> About this exercise: Could the data below please be reproduced word for word, without the pictures?

[Revision comparison data]

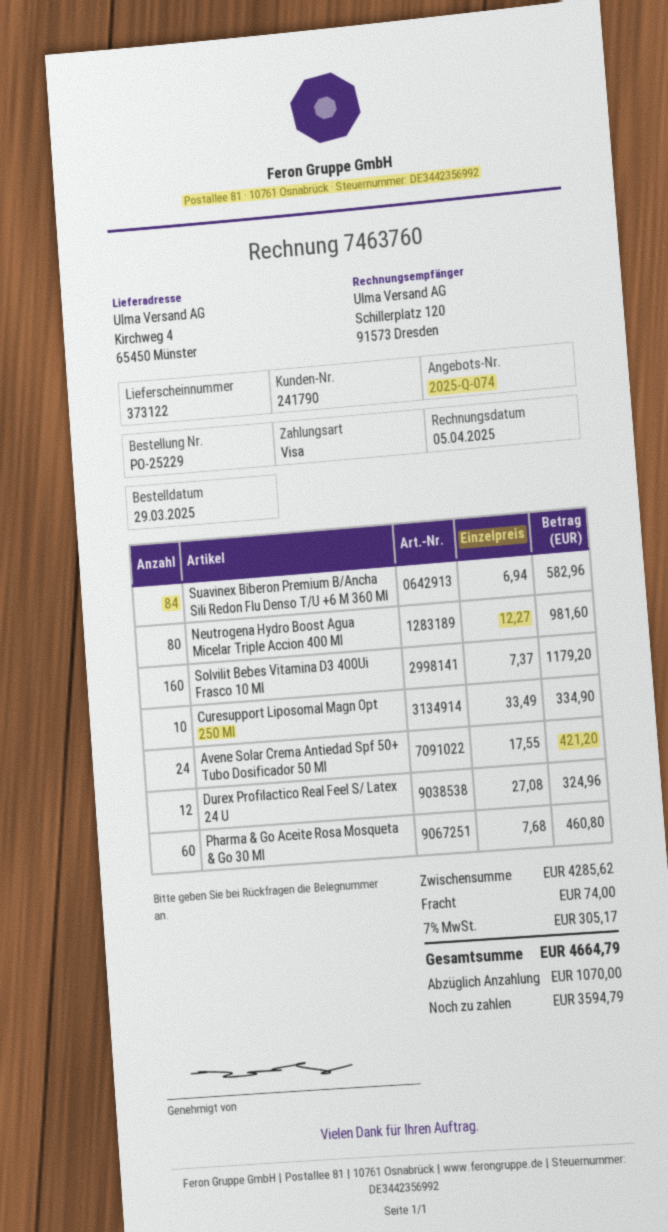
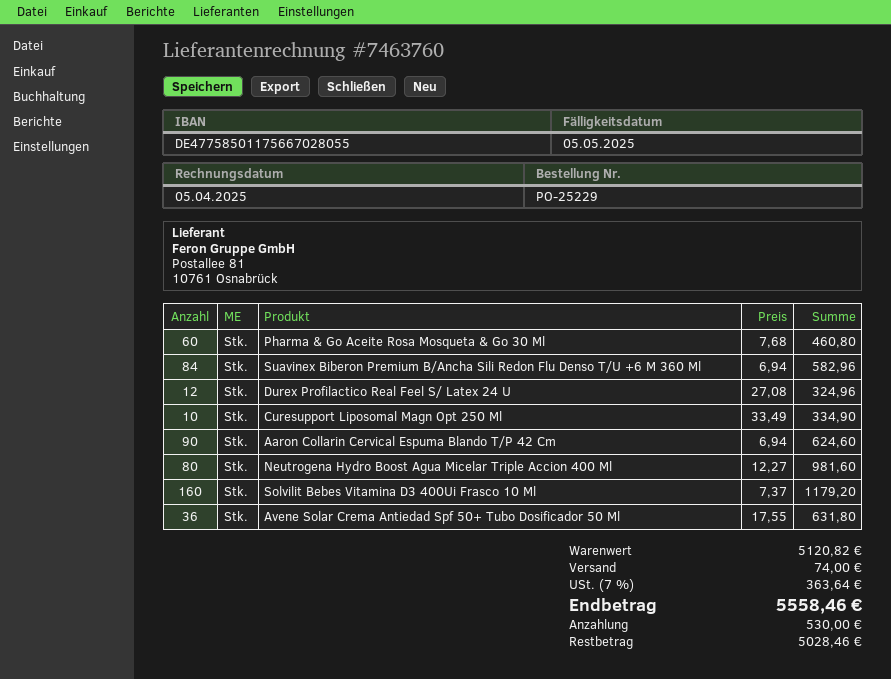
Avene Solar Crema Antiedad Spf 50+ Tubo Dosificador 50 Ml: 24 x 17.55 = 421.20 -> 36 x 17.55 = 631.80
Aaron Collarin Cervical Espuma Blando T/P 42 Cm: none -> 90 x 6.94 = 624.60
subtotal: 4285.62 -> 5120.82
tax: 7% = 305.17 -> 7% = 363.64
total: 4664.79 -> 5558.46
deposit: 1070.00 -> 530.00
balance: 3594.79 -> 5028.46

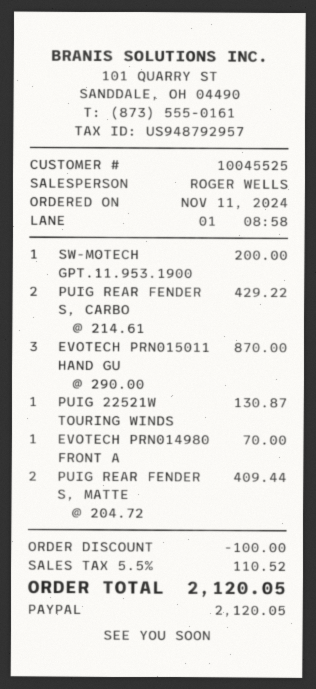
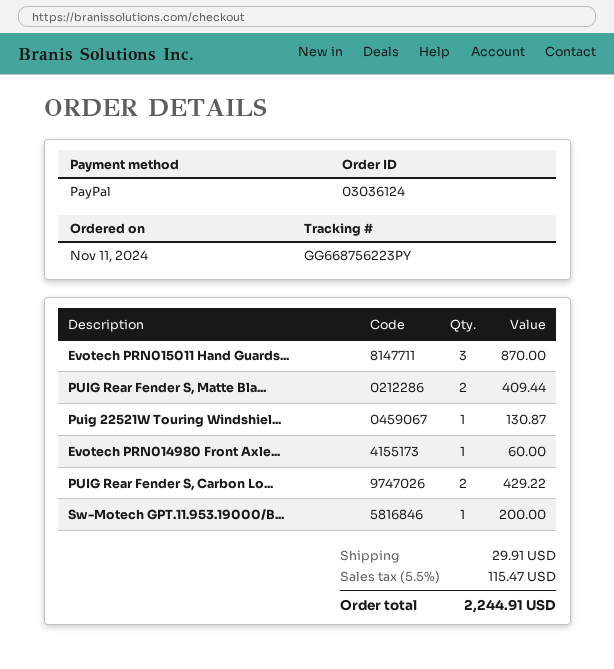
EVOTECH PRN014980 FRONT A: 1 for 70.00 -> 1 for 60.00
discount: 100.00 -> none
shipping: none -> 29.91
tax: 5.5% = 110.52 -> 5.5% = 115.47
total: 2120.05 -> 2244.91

> Result:
Avene Solar Crema Antiedad Spf 50+ Tubo Dosificador 50 Ml: 24 x 17.55 = 421.20 -> 36 x 17.55 = 631.80
Aaron Collarin Cervical Espuma Blando T/P 42 Cm: none -> 90 x 6.94 = 624.60
subtotal: 4285.62 -> 5120.82
tax: 7% = 305.17 -> 7% = 363.64
total: 4664.79 -> 5558.46
deposit: 1070.00 -> 530.00
balance: 3594.79 -> 5028.46

EVOTECH PRN014980 FRONT A: 1 for 70.00 -> 1 for 60.00
discount: 100.00 -> none
shipping: none -> 29.91
tax: 5.5% = 110.52 -> 5.5% = 115.47
total: 2120.05 -> 2244.91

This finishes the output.